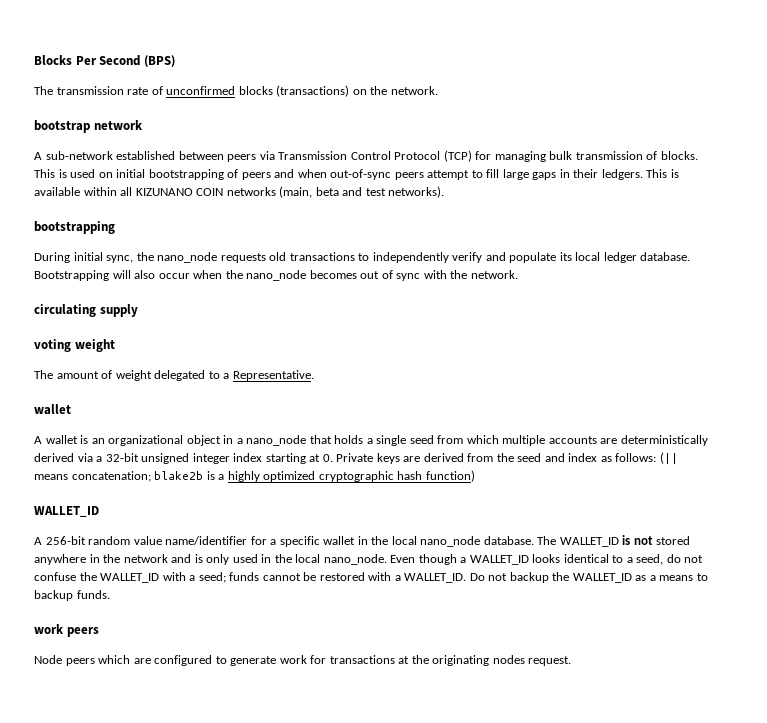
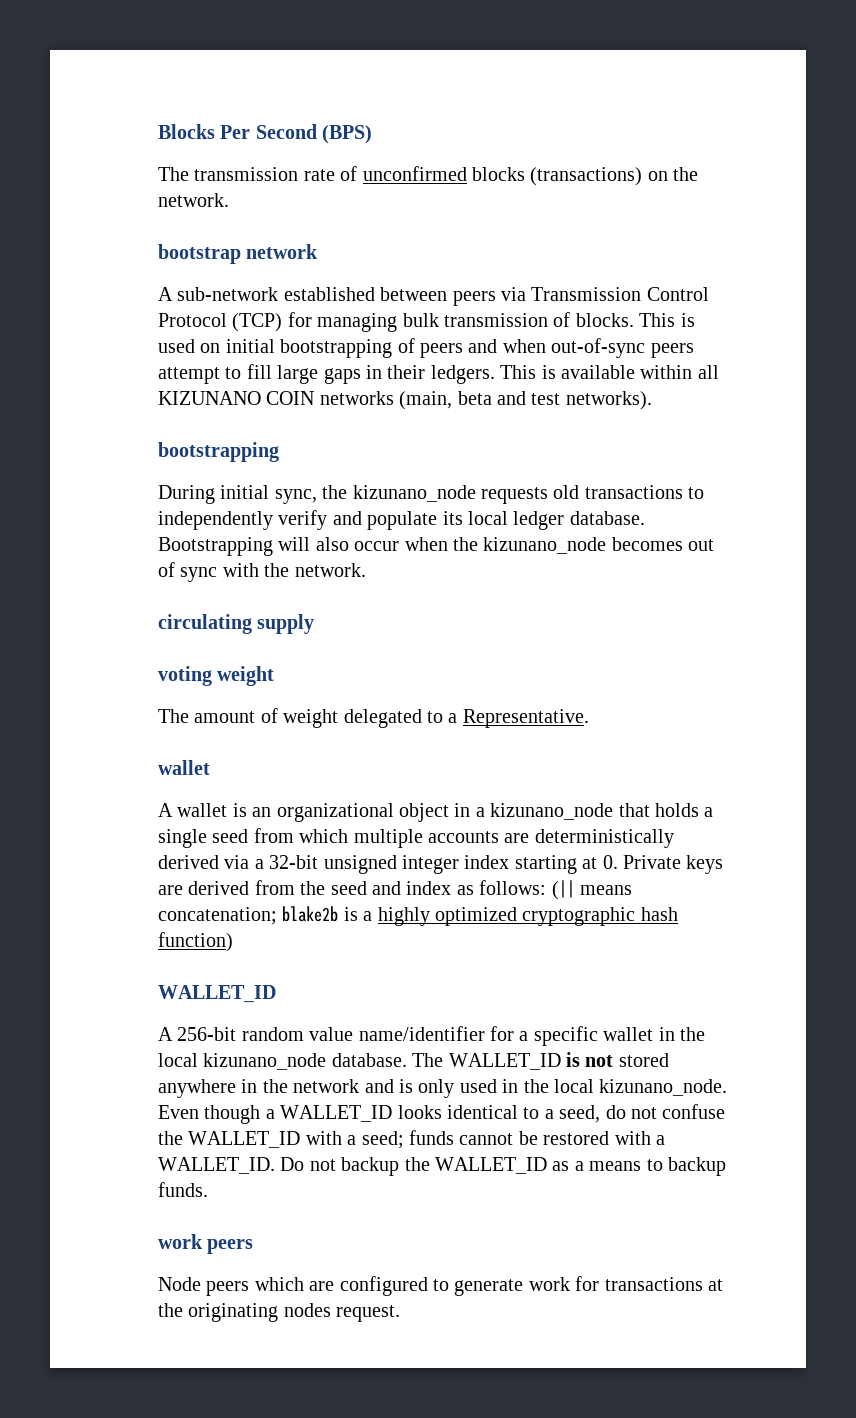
- During initial sync, the nano_node requests old transactions to independently verify and populate its local ledger database.
+ During initial sync, the kizunano_node requests old transactions to independently verify and populate its local ledger database.
- Bootstrapping will also occur when the nano_node becomes out of sync with the network.
+ Bootstrapping will also occur when the kizunano_node becomes out of sync with the network.
- A wallet is an organizational object in a nano_node that holds a single seed from which multiple accounts are deterministically derived via a 32-bit unsigned integer index starting at 0. Private keys are derived from the seed and index as follows: (|| means concatenation; blake2b is a highly optimized cryptographic hash function)
+ A wallet is an organizational object in a kizunano_node that holds a single seed from which multiple accounts are deterministically derived via a 32-bit unsigned integer index starting at 0. Private keys are derived from the seed and index as follows: (|| means concatenation; blake2b is a highly optimized cryptographic hash function)
- A 256-bit random value name/identifier for a specific wallet in the local nano_node database.
+ A 256-bit random value name/identifier for a specific wallet in the local kizunano_node database.
- The WALLET_ID is not stored anywhere in the network and is only used in the local nano_node.
+ The WALLET_ID is not stored anywhere in the network and is only used in the local kizunano_node.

> What is being asked
Looking at the records above, work out how many lines contain "single". Give the number only.

> Expected output
2